Apple (AAPL) started the year as the most valuable company in the world, with a market value of just over $500 billion. Since then a well-received new iteration of the iPhone has helped put to rest doubts about whether CEO Tim Cook can fill the shoes of the late Steve Jobs. So far this year, Apple is up 42% and is now worth a whopping $712 billion. Not that it can rest on its laurels: Investors and Apple fans are anxiously awaiting the company’s attempt to re-invent yet another everyday item — the wristwatch. How that fares could help determine whether Apple becomes the first $1 trillion company.
Cold: Whole Foods Market
Kale isn’t just for hipsters any more. Sales of organic and natural foods are booming, and no company deserves more credit than Whole Foods (WFM). But with these once niche products going mainstream — even Walmart carries a line of organic food now — the Austin, Texas-based supermarket chain risks becoming a victim of its own success. Walmart’s sales pitch: It claims to undercut the competition on price by 25% or more. “For a long time Whole Foods had the field to ourselves,” founder and co-chief executive John Mackey told investors in May, according to The Wall Street Journal. “That was nice, but we don’t anymore.” Shares are down 18%.

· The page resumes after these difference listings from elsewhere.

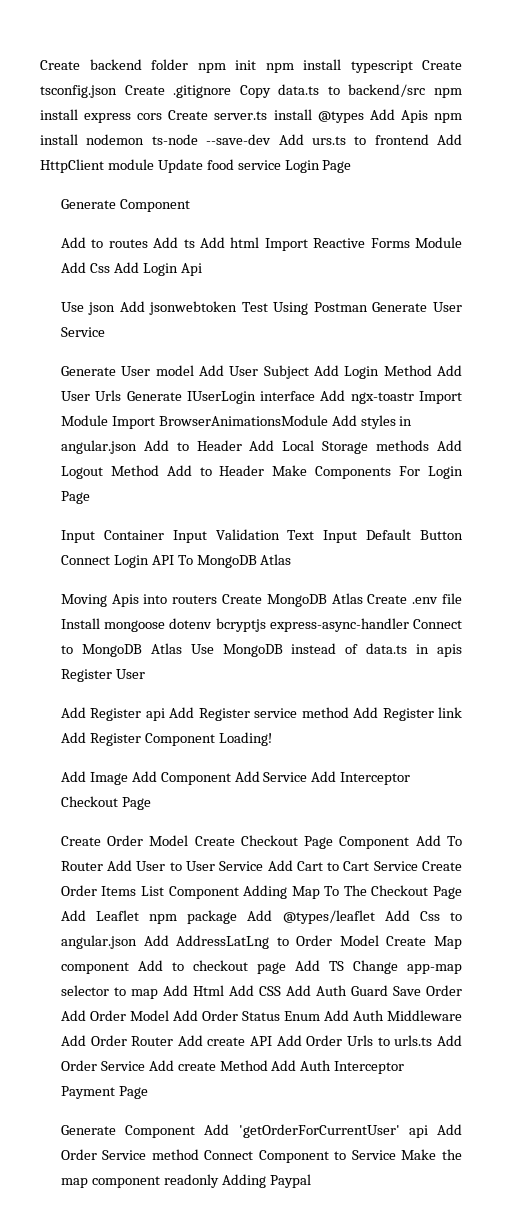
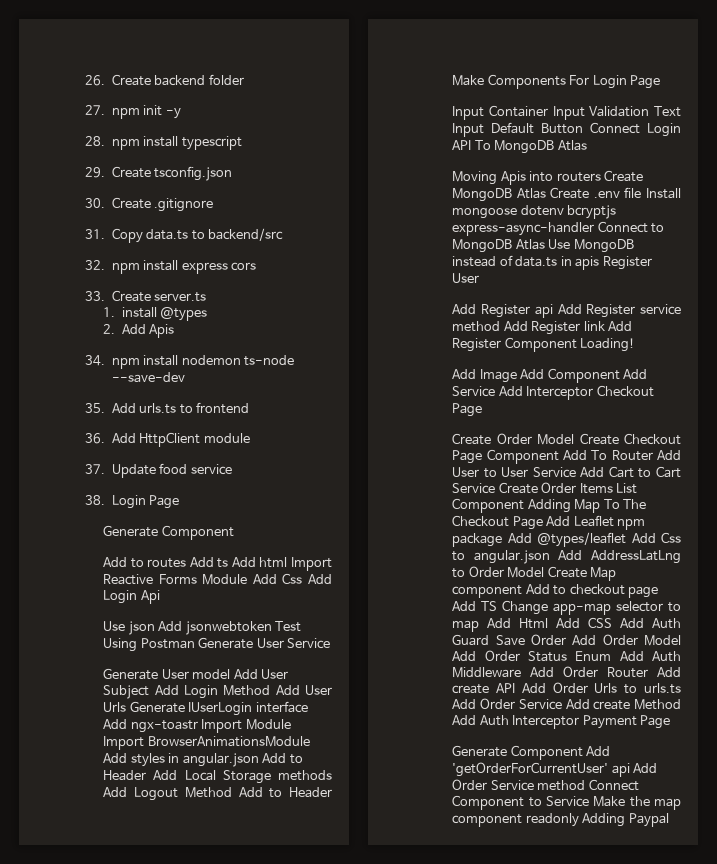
(40, 65) none -> [85,75,105,86] 26.
(188, 64) none -> [85,105,105,115] // 27.
(256, 65) none -> [165,108,181,119] [85,136,105,146] -y // 28.
(413, 66) none -> [85,167,105,178] // 29.
(117, 91) none -> [85,198,105,208] // 30.
(232, 91) none -> [85,229,105,239] // 31.
(426, 90) none -> [85,260,105,270] // 32.
(163, 116) none -> [85,291,105,301] // 33.
(268, 115) none -> [103,307,116,317] // 1.
(364, 117) none -> [103,324,116,334] // 2.
(428, 116) none -> [85,355,105,366] // 34.
[278,134,346,145] Add urs.ts -> [85,403,177,414] // 35. Add urls.ts
(429, 139) none -> [85,433,105,444] // 36.
(154, 164) none -> [85,464,105,474] // 37.
(281, 165) none -> [85,495,105,505] // 38.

Honestly, how could Facebook (FB) continue to grow so fast, when everyone you know is already on it? Amazingly that’s just what it managed to do in 2014: The company logged third-quarter revenue of more than $3.2 billion, a 50% jump over the year-ago figure. The secret? Facebook appears to have cracked the code in terms of helping advertisers reach consumers on their smartphones — mobile adds represent about two-thirds of advertising sales. That’s a big deal when fewer and fewer of us are relying just on our desktops. Overall shares are up 40% this year.